Catholic Culture Solidarity
Catholic Culture Solidarity

What's left for the Legionaries?

By Phil Lawler ( bio - articles - email ) | Mar 07, 2014

What do you do with a religious order that has lost its mission?

In a revealing interview last week with the Catholic News Service, the new leader of the Legionaries of Christ spoke about how the order’s founder, the late Father Marcial Maciel, had covered up his criminal activities. The thoughts of the new LC leader are not reassuring.

“Father Maciel handled himself in a very intelligent way in order to be able to hide his things,” said Father Eduardo Robles Gil, the new general director. Indeed he did. Father Maciel realized that no one would expect a thief, serial womanizer, drug abuser, and child molester to be posing as the pious head of a highly disciplined religious order. The Legion of Christ was an elaborate cover for his criminal career.

Father Robles Gil was one of the many victims of the Maciel deceit. As an official in the LC order, he was an unwitting participant in the cover-up scheme. How did he feel, then, when he first heard reports that Maciel was a child-abuser? Father Robles Gil told CNS that he didn’t believe the reports, but he did wonder how we should respond if they proved true.

"I said, 'I am happy being a priest, it is where God wants me, and he called me to the Legion, so I would continue being a Legionary priest.”

Does that sound a bit too pat, a bit too easy? As it turns out, Maciel’s misdeeds went far beyond a few cases of abuse; he was eventually exposed as a master criminal, who lived a double life, using his outward piety to cloak a life of utter corruption. Father Robles Gil, like many other idealistic young men, had devoted his life to following this man’s spiritual guidance. Isn’t it problematical that so many young priests were modeling themselves after a fraud?
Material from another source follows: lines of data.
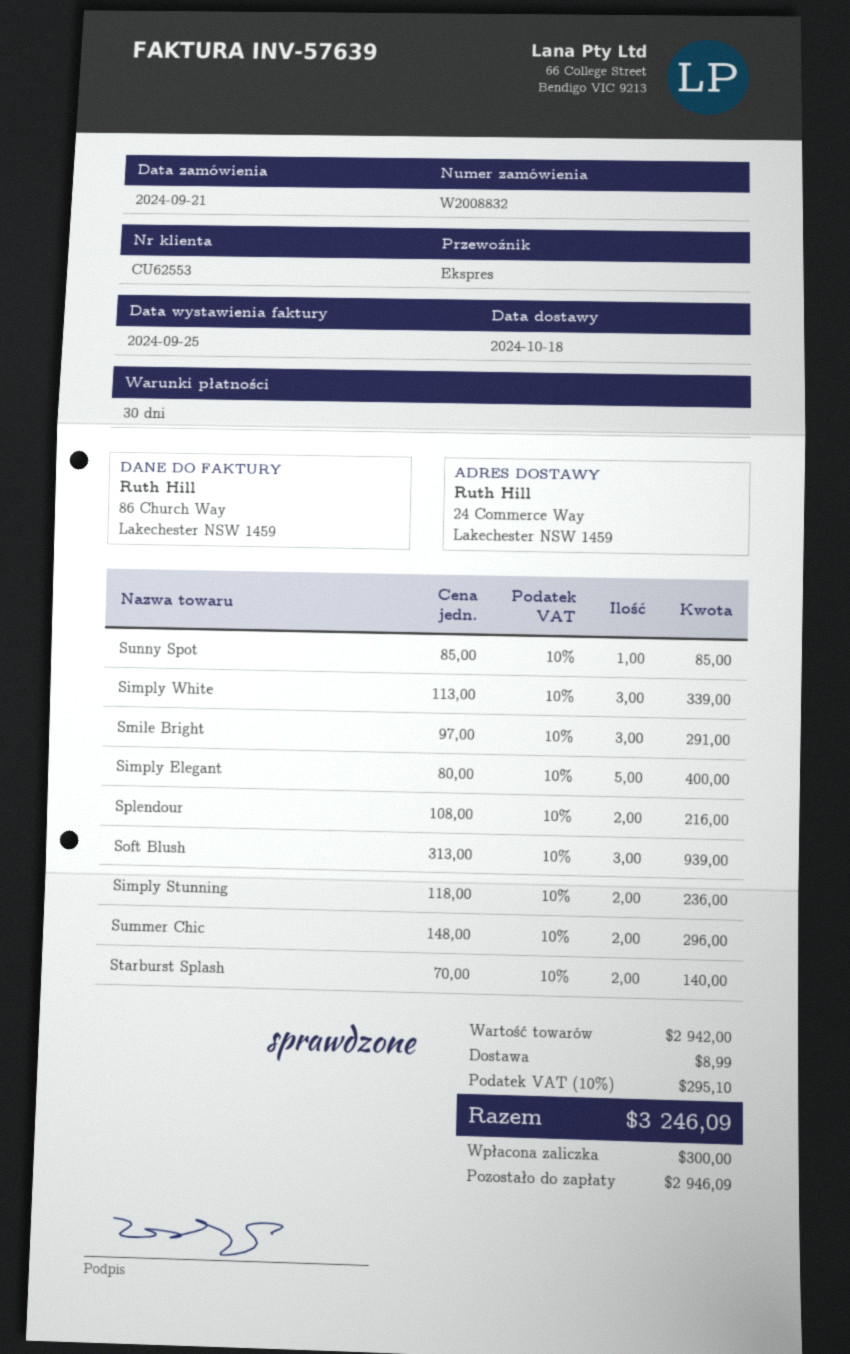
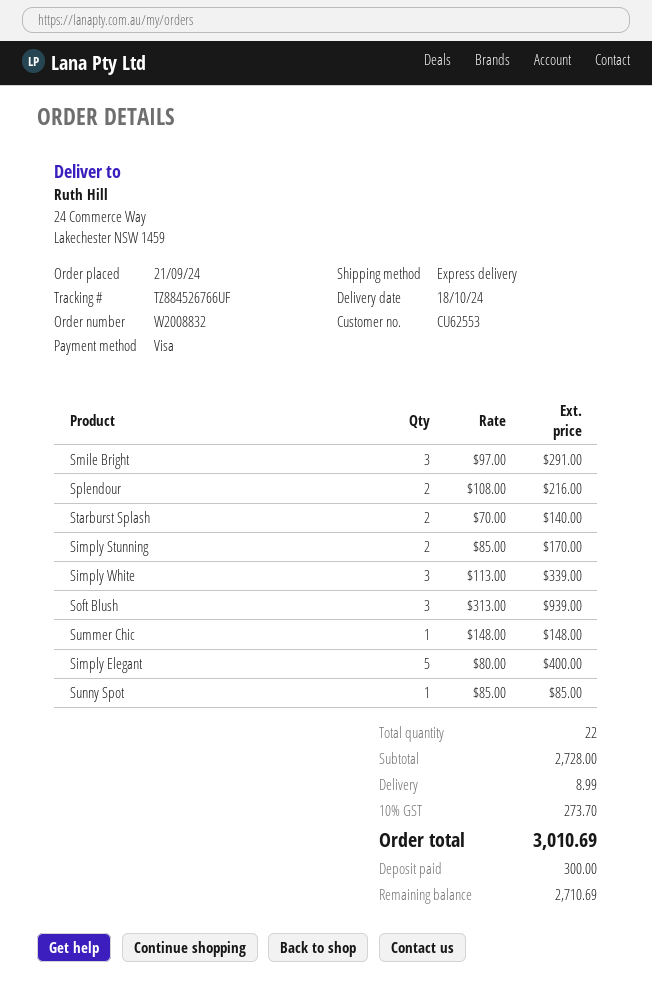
Simply Stunning: 2 x 118.00 = 236.00 -> 2 x 85.00 = 170.00
Summer Chic: 2 x 148.00 = 296.00 -> 1 x 148.00 = 148.00
subtotal: 2942.00 -> 2728.00
tax: 10% = 295.10 -> 10% = 273.70
total: 3246.09 -> 3010.69
balance: 2946.09 -> 2710.69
Father Robles Gil says that Legionaries are no longer encouraged to see Father Maciel as their “reference point.” But he acknowledged that at least some LCs are still devoted to the founder, and he told CNS that this was not a serious problem:

"Someone can have a father who committed sins, who abandoned his mother, and continue loving his father," he said. "Someone can read the books of Oscar Wilde and enjoy the books of Oscar Wilde without worrying whether he was a sinner or not."

Oscar Wilde was a sinner, like you and like me. But unlike Maciel, Wilde died a Catholic, sustained by the grace of the sacraments. And unlike Wilde, Maciel founded a religious order! The problem is not that some Legionary priests might “enjoy” Maciel’s writing, but that some still see him as their inspiration.

For that matter, if Maciel is no longer the inspiration for the Legionaries, what is? According to CNS, the new general director thinks that priests of the reformed Legionary order should “discover their charism in the Gospel, church teachings, and their own experience of spirituality.” But that could be said of any Catholic. What is the particular charism of the Legionaries? What is their distinctive spirituality? What holds the group together today, apart from a lingering sense of shock and betrayal?

[update]

 

At their recent chapter meeting, Legionary leaders addressed the question of charism, and approved a document concluding that the order has “a solid charismatic foundation, endorsed by the Church.”

 

Phil Lawler has been a Catholic journalist for more than 30 years. He has edited several Catholic magazines and written eight books. Founder of Catholic World News, he is the news director and lead analyst at CatholicCulture.org. See full bio.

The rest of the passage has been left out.